If you need to verify generic WebAuthn signatures, you can use this package inside a rust canister. It supports WebAuthn with RS256 and ES256.

Note: Ingress messages are automatically verified by the platform itself. If the goal is to sign ICP transactions with WebAuthn, you do not need to verify the signatures yourself.

So you are telling me I can generate these signatures from a frontend canister using webauthn package. I will have to use the above package inside my backend rust canister to verify those signatures in the backend.
So at the time of creation of the passkey for a particular username of a user, what should I store inside a backend canister? their public private key signature or anything else that I can verify later?

Well, that heavily depends on the use-case. I could give you much better advice if you explained what you are trying to accomplish.

I’m still not entirely convinced that you actually need to verify the signatures yourself (as opposed to the platform).

Here my use case is to use Identity based encryption using VetKeys and to encrypt data on chain,
so for the user t prove his identity we are trying to authenticate him using his passkey and then encrypting the data using that signature.
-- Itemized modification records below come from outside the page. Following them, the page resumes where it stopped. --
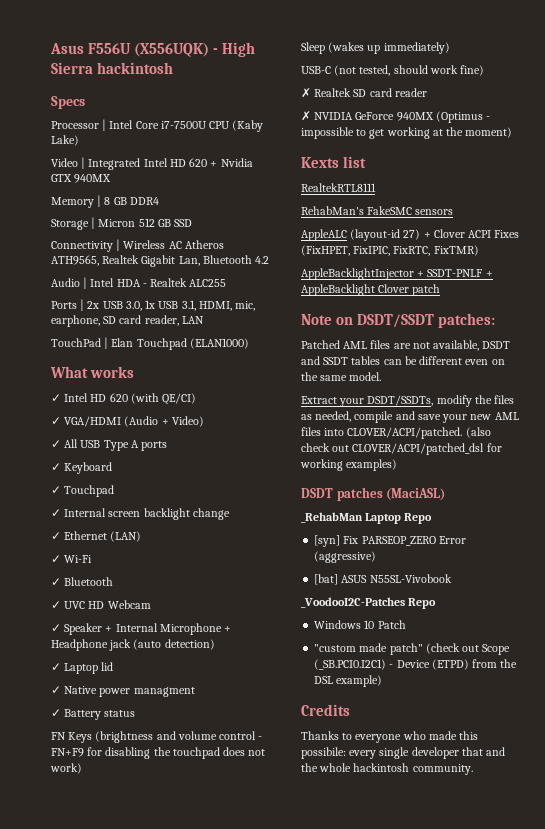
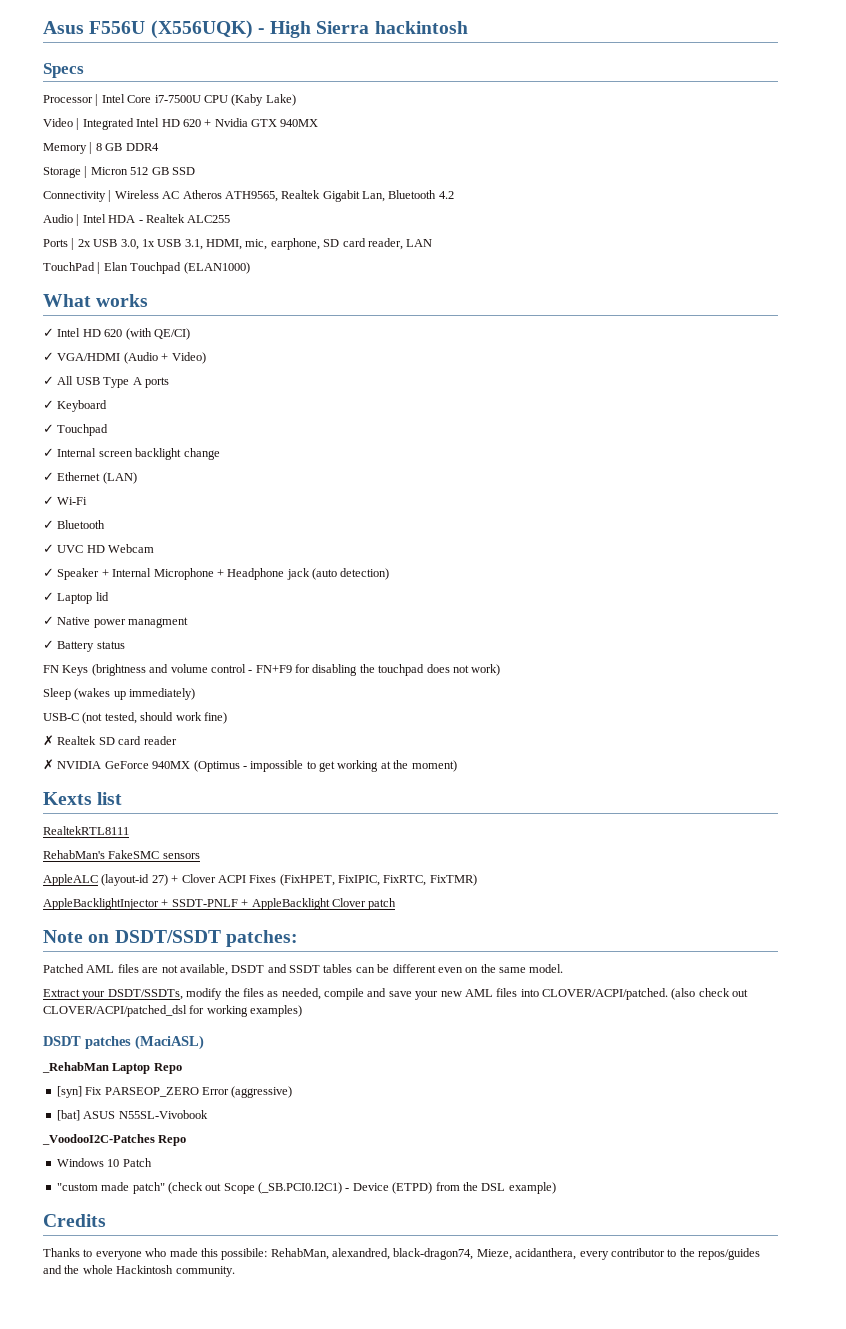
[349,747,483,759] every single developer that -> [270,1248,760,1260] RehabMan, alexandred, black-dragon74, Mieze, acidanthera, every contributor to the repos/guides
[353,763,410,772] hackintosh -> [116,1265,174,1274] Hackintosh

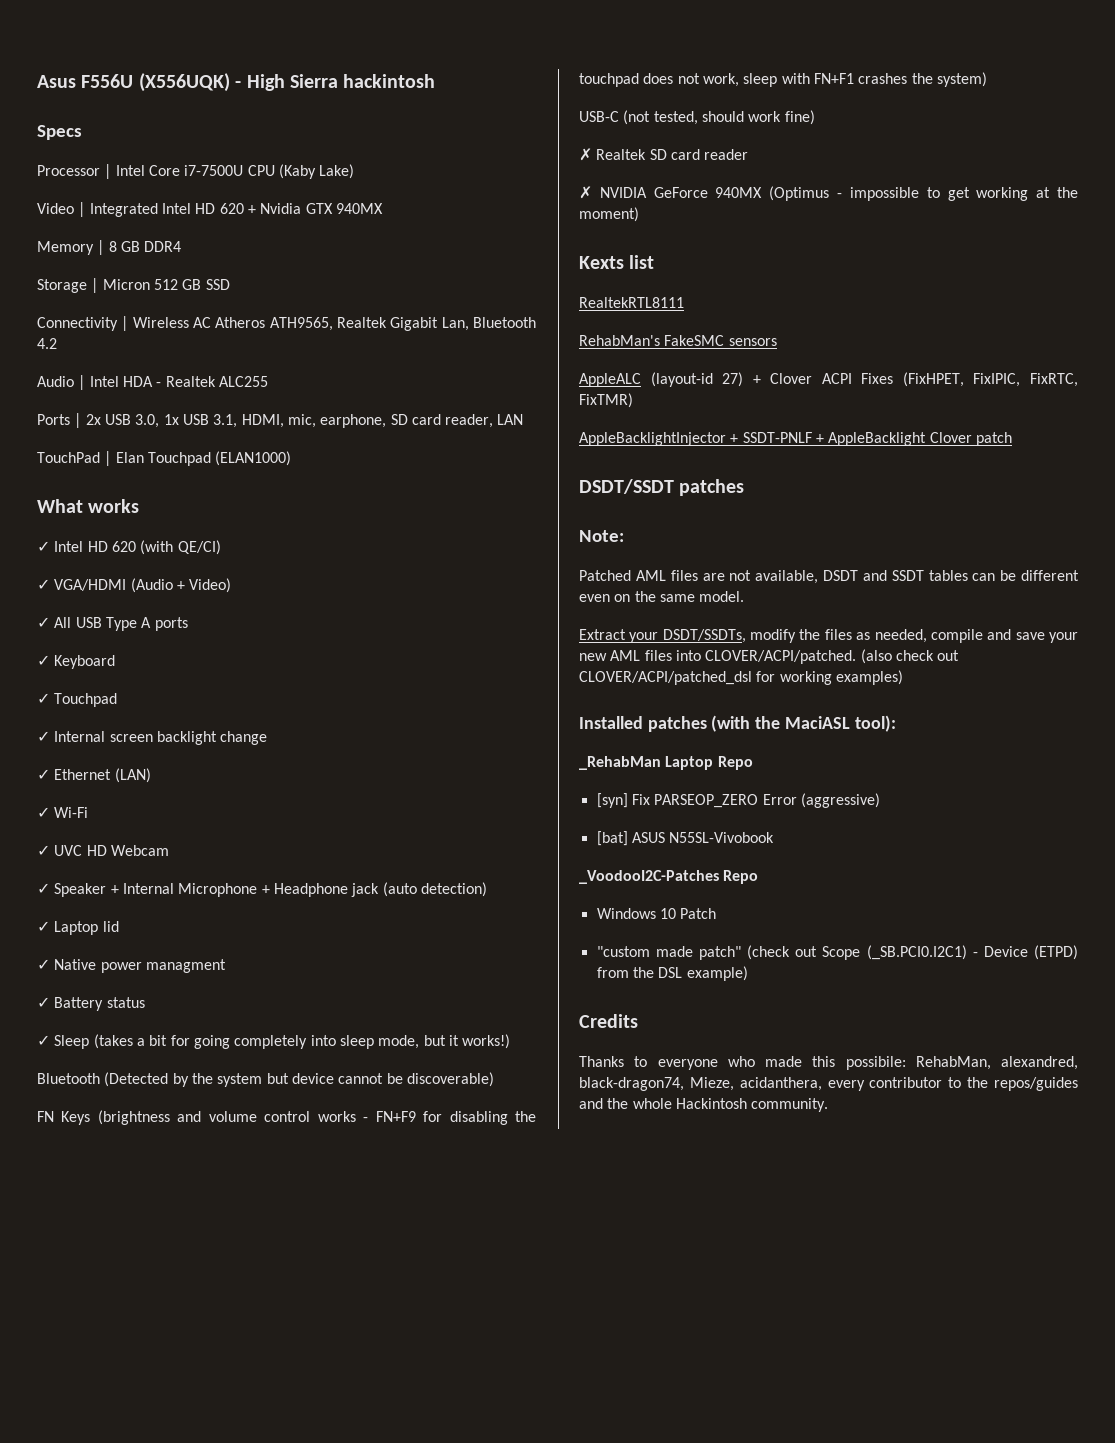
[43,520,106,529] // ✓ Bluetooth -> (89, 812) none
(125, 645) none -> [37,1034,511,1049] [37,1072,494,1087] // ✓ Sleep (takes a bit for going completely into sleep mode, but it works!) // Bluetooth (Detected by the system but device cannot be discoverable)
(246, 668) none -> [317,1111,356,1122] works
[471,664,501,676] [43,688,196,700] work) // Sleep (wakes up immediately) -> [702,72,987,87] work, sleep with FN+F1 crashes the system)
[43,930,298,947] Note on DSDT/SSDT patches: -> [579,479,745,496] [579,530,624,542] DSDT/SSDT patches // Note:
[43,1035,204,1050] DSDT patches (MaciASL) -> [579,715,896,732] Installed patches (with the MaciASL tool):

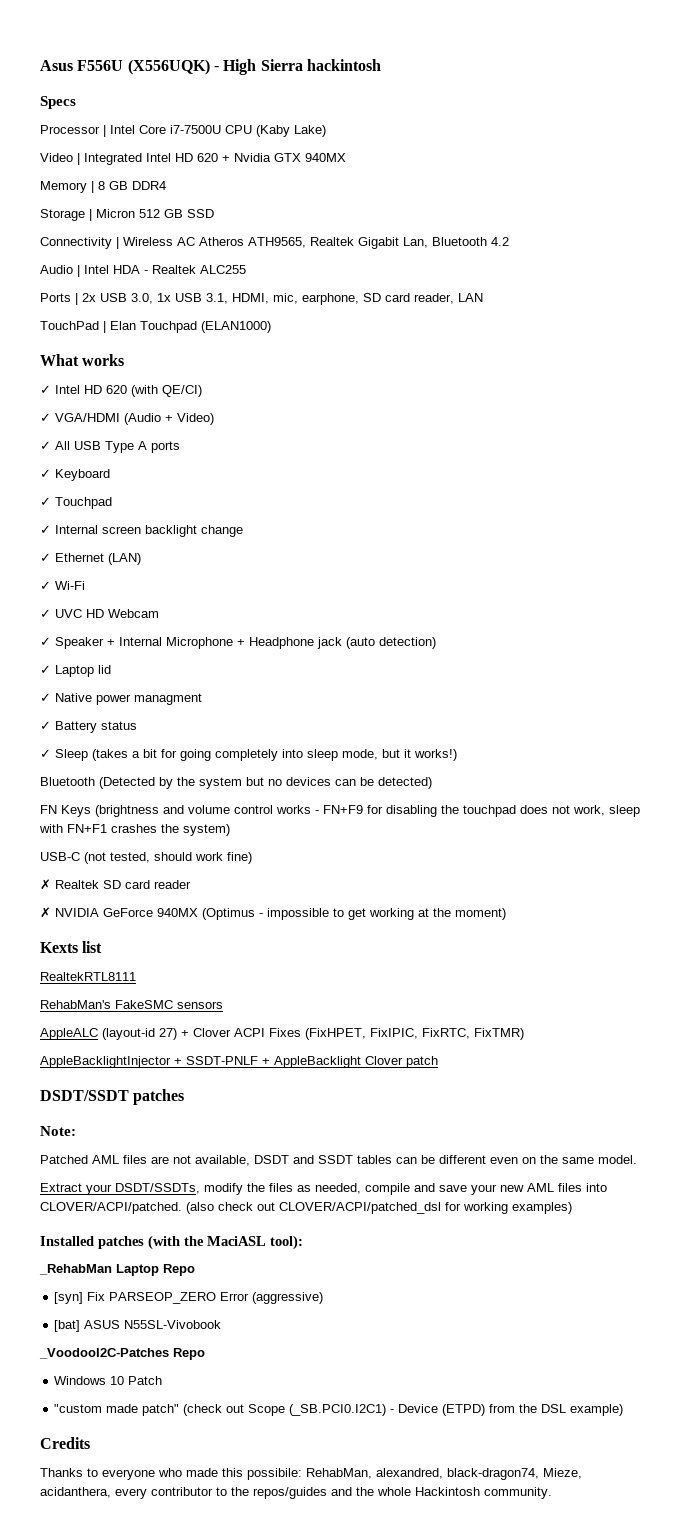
[291,1072,494,1087] device cannot be discoverable) -> [268,777,432,789] no devices can be detected)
In that case having the ICP ingress validator check the signatures should be enough. This gives you an authenticated caller for whom you can derive the vetkd_encrypted_key.

The public key that you supply as the encryption_public_key does not need to be tied to a passkey. In fact, it can’t be a public key of a WebAuthn authenticator because it needs to be a BLS public key, which is not supported by the WebAuthn standard (AFAIK).

So in summary:

  1. generate a BLS key pair to use for vetKeys (supply the public key as encryption_public_key)
  2. supply the public key from step 1 to the canister using an authenticated call
    • Sign the call with a WebAuthn identity as outlined in this response.
  3. build the access control mechanism in the canister based on the caller (which is the self-authenticating principal of the WebAuthn public key)

This should remove the need to check signatures in the canister and reduce the amount of code that you need to write.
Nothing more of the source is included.